EXERCISE: Using the entries below, give the count of lines that hold "height". Say nothing besides the number.
SOURCE INFORMATION section start
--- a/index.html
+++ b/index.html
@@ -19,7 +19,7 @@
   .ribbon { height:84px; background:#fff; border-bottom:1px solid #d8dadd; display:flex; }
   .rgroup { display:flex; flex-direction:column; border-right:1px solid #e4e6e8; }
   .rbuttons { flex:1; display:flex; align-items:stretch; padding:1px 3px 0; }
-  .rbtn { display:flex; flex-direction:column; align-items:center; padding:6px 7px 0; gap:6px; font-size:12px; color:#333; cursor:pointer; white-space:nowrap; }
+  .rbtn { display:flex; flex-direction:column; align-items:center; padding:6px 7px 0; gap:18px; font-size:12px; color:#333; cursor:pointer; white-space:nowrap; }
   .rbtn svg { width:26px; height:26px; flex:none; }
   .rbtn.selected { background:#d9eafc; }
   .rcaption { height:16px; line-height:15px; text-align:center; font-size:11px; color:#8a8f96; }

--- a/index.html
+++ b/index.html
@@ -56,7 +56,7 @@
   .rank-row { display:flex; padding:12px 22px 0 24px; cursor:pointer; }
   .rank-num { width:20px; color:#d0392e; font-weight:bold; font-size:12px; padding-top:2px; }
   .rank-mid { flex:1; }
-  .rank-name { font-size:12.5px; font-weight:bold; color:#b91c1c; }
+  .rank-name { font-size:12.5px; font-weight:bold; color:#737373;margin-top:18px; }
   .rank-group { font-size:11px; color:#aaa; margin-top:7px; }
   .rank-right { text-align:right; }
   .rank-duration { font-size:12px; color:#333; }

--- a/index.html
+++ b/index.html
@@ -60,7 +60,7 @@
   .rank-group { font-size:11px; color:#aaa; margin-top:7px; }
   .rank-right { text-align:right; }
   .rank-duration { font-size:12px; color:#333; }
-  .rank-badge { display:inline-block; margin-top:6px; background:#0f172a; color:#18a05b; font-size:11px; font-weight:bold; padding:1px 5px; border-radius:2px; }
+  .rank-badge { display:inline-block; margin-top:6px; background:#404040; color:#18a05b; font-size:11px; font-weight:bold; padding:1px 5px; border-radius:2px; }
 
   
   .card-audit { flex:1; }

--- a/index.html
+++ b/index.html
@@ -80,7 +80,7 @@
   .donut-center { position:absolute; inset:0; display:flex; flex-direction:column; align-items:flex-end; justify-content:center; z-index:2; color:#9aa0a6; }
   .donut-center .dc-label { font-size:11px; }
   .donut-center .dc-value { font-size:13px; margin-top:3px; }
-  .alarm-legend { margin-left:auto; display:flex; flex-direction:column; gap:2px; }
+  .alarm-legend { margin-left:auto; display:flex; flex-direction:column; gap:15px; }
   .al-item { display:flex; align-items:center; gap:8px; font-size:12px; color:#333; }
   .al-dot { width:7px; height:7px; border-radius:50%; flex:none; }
SOURCE INFORMATION section end
SOURCE INFORMATION section start
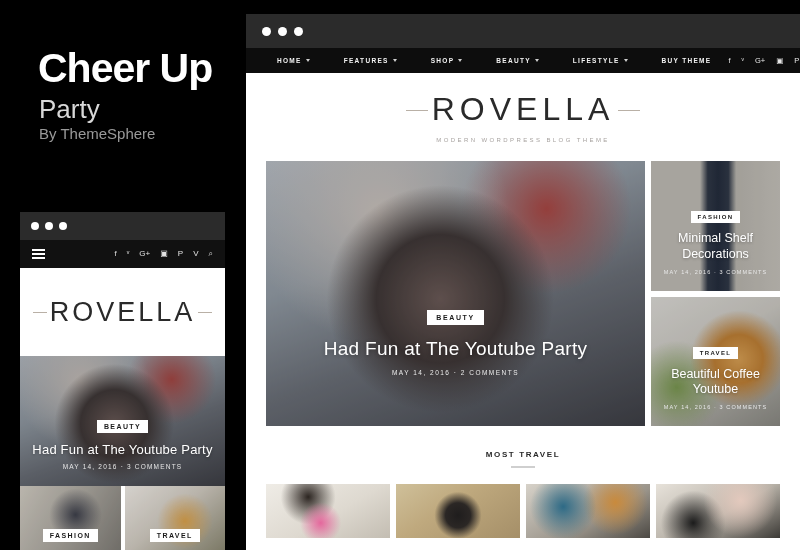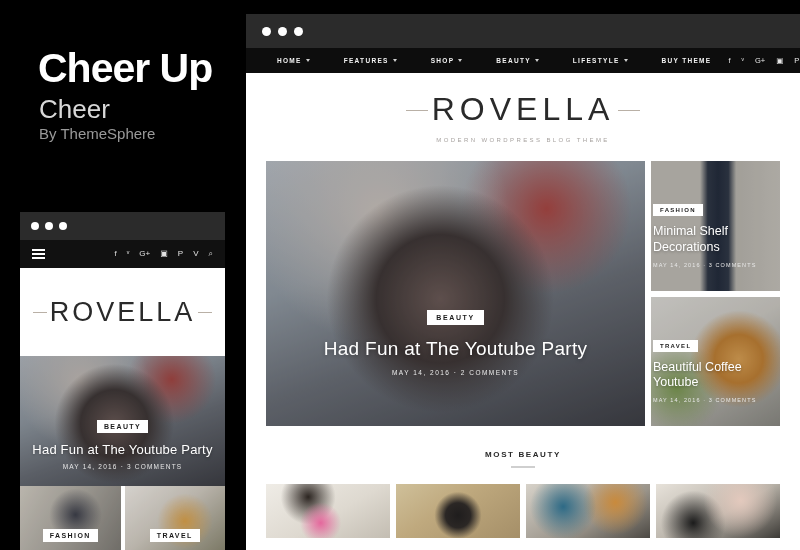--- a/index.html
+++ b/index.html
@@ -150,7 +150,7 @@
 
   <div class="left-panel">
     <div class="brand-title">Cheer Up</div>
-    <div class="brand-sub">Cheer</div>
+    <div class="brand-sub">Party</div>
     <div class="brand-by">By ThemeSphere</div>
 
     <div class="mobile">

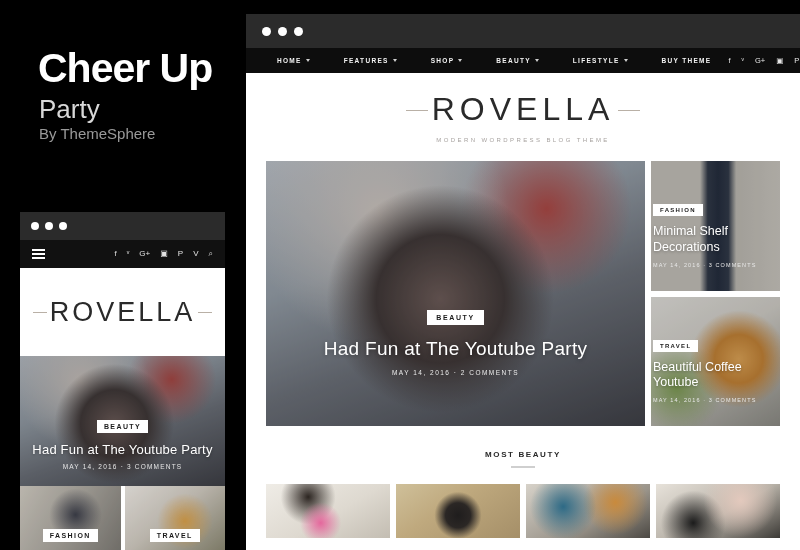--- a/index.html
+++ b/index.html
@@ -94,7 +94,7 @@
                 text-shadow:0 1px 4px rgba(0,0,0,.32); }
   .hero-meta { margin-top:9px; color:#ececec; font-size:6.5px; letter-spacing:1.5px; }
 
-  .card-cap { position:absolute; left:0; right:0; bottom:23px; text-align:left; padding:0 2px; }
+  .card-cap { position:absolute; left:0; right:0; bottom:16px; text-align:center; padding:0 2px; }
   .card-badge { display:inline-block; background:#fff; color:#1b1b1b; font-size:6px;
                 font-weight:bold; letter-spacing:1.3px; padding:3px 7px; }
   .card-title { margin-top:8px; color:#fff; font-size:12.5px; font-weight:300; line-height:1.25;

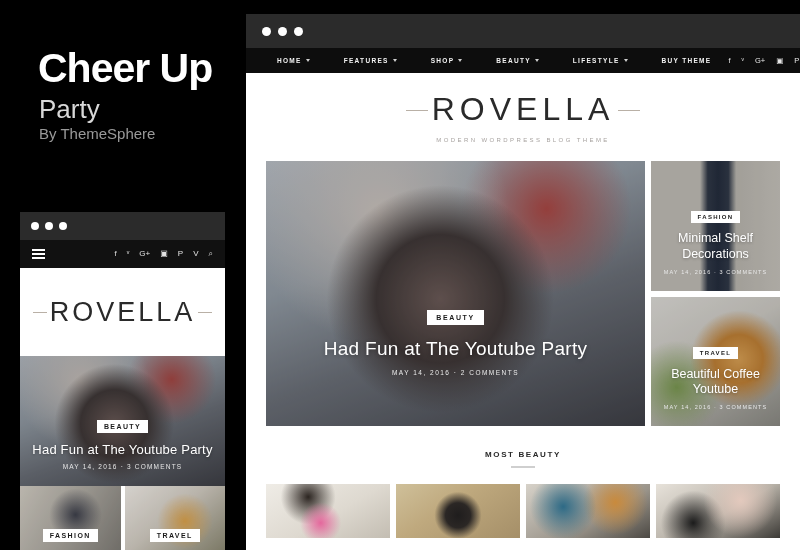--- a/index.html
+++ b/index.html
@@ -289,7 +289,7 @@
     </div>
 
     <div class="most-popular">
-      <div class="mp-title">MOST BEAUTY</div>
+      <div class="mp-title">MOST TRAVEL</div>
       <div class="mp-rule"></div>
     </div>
SOURCE INFORMATION section end
SOLUTION BELOW: 5